No, it doesn’t involve Elle MacPherson.
My middle-aged adult male fantasy is to win the lottery.
Not for the money.
Well, yeah, for the money, but because the money would allow me to act on this fantasy. (It still doesn’t involve Elle MacPherson.)
I want to win enough money so I can write a check for a million dollars. (Picture Dr. Evil saying it. “One millllion dollars.”) Make it out to the Democratic National Committee. Get DNC Chairman Tim Kaine on the phone. (Damn right he’ll take that call.) I’ll ask for a meeting with him, Bob Menendez (Senatorial Campaign Committee Chairman), and Chris Van Hollen (House Campaign Committee Chairman). They can name the time and place. They’re busy men, and I’ll be retired by then. (You think I’d work with a million dollars to throw around? Really?)

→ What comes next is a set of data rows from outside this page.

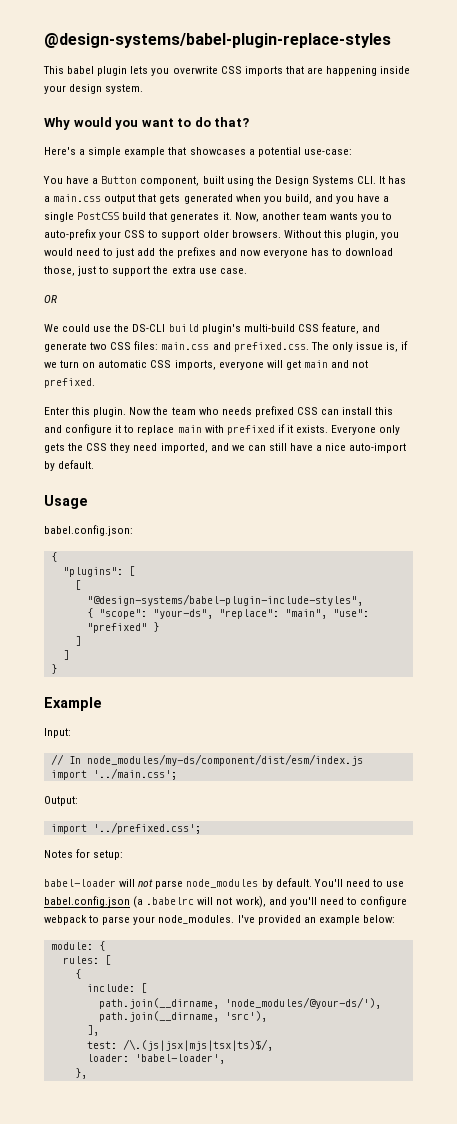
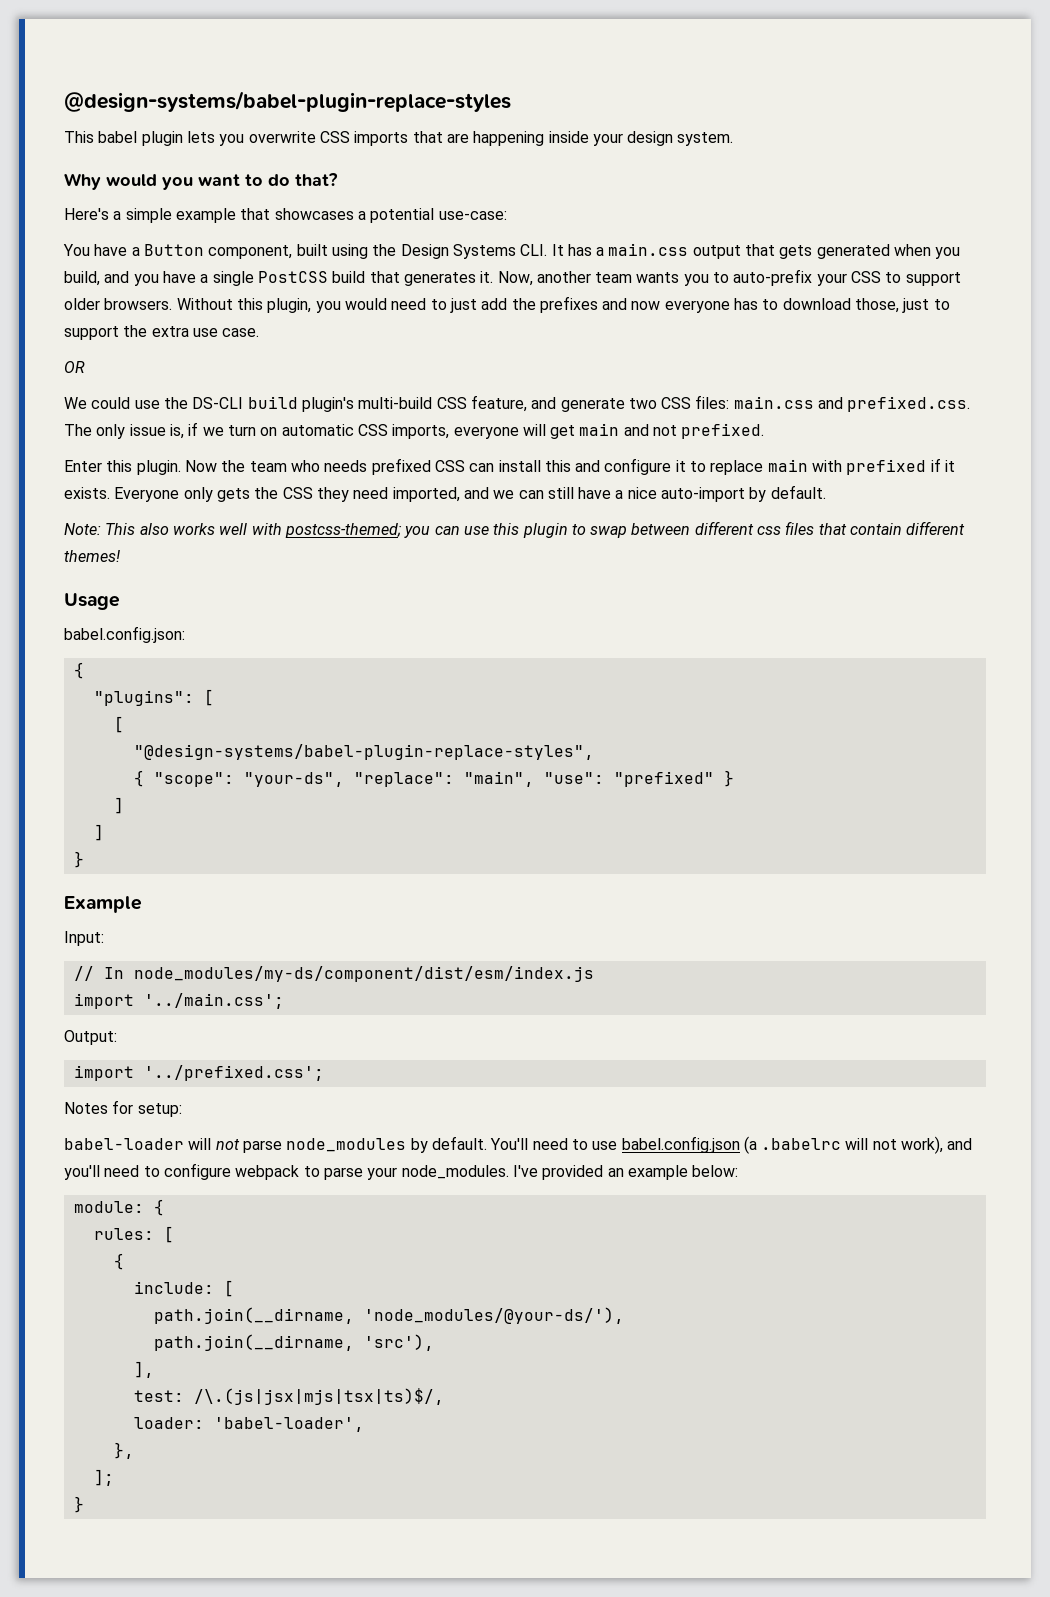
+ Note: This also works well with postcss-themed; you can use this plugin to swap between different css files that contain different themes!
- "@design-systems/babel-plugin-include-styles",
+ "@design-systems/babel-plugin-replace-styles",
+ ];
+ }

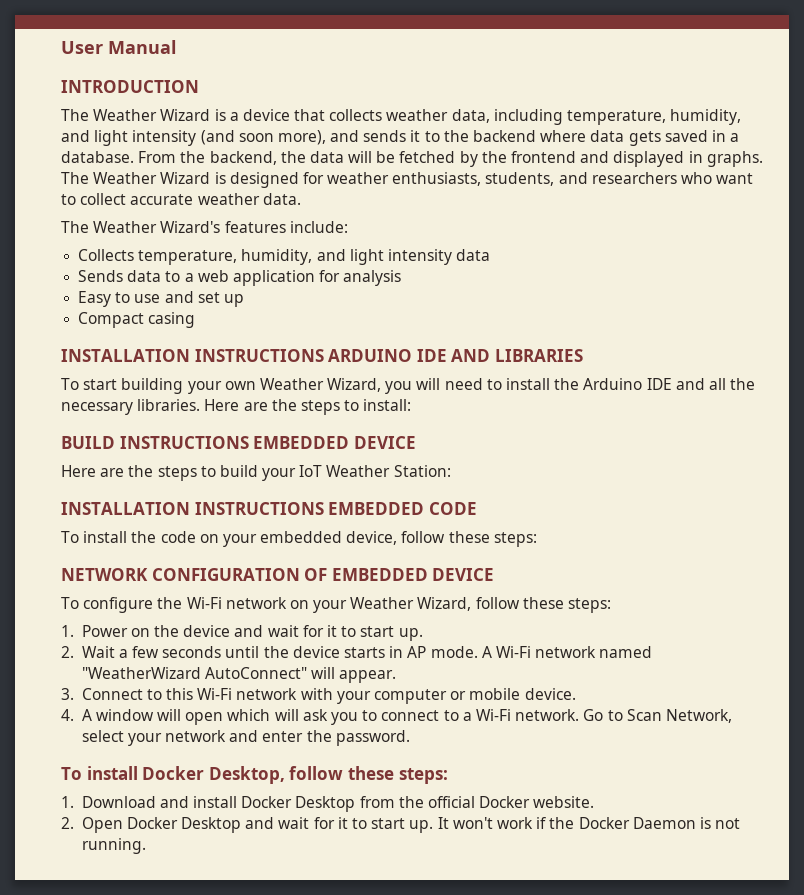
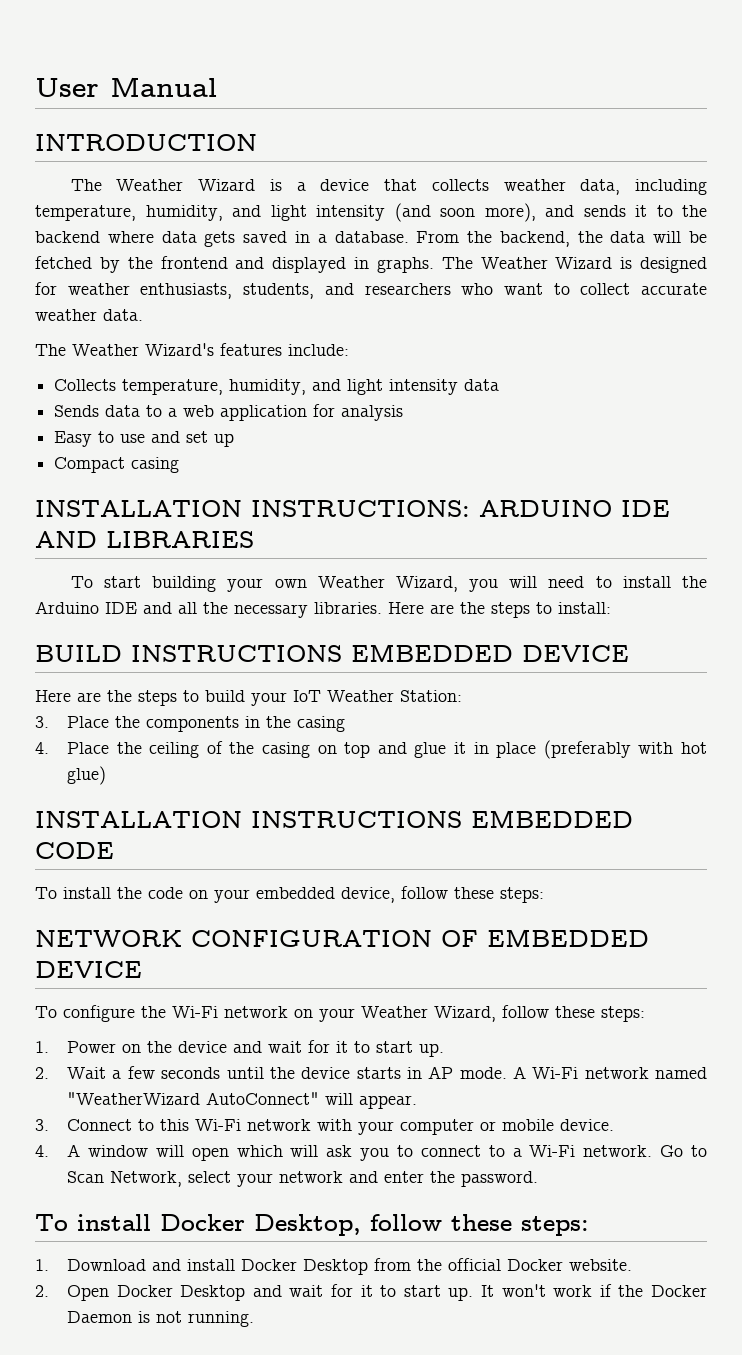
- INSTALLATION INSTRUCTIONS ARDUINO IDE AND LIBRARIES
+ INSTALLATION INSTRUCTIONS: ARDUINO IDE AND LIBRARIES
+ 3. Place the components in the casing
+ 4. Place the ceiling of the casing on top and glue it in place (preferably with hot glue)

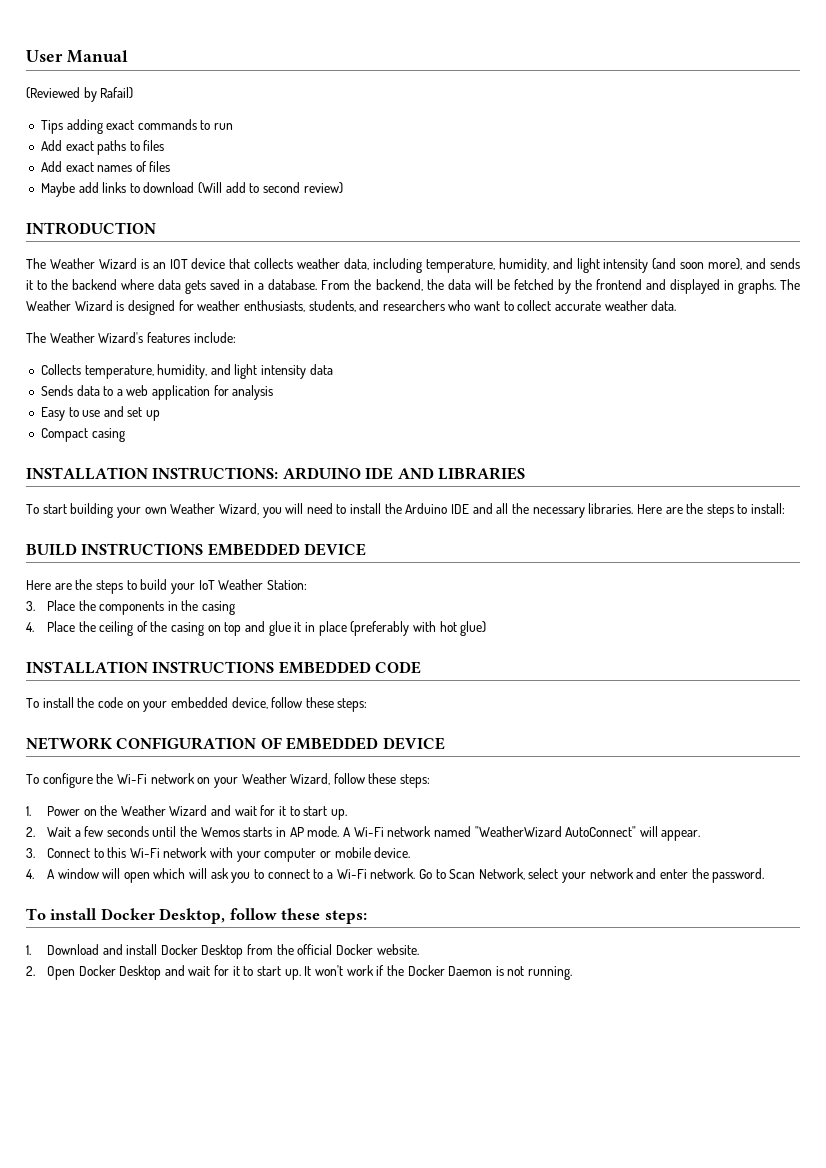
+ (Reviewed by Rafail)
+ Tips adding exact commands to run
+ Add exact paths to files
+ Add exact names of files
+ Maybe add links to download (Will add to second review)
- The Weather Wizard is a device that collects weather data, including temperature, humidity, and light intensity (and soon more), and sends it to the backend where data gets saved in a database.
+ The Weather Wizard is an IOT device that collects weather data, including temperature, humidity, and light intensity (and soon more), and sends it to the backend where data gets saved in a database.
- 1. Power on the device and wait for it to start up.
+ 1. Power on the Weather Wizard and wait for it to start up.
- 2. Wait a few seconds until the device starts in AP mode.
+ 2. Wait a few seconds until the Wemos starts in AP mode.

So the four of us are in the room and I take out the check. Show it to them. Certified check, the bank vouches for it. Lay it on the table between us and tell them they can leave with it, spend it how they want, on one condition:
Tell me why the fuck they deserve it. How they’re Democrats, not Republican Lite. And who they plan on running for president. If I don’t like the answers, the I’ll tear the check up and give the money to the likeliest primary challenger to Barack Obama, aka The Mole.
See Glenn Greenwald’s piece in Salon for detailed reasons.
Okay, Elle can come if she wants.
1 comment:
That was a terrific piece and I'll be linking to it compliments of Sam Hawken later today (waiting on my son's first sports column for TK).
The funny thing about Greenwald's column is it's so familiar ... something one drunk might say over and over and bore the hell out of all the guys looking to get to the cute redhead in the corner ... but I digress (inside joke).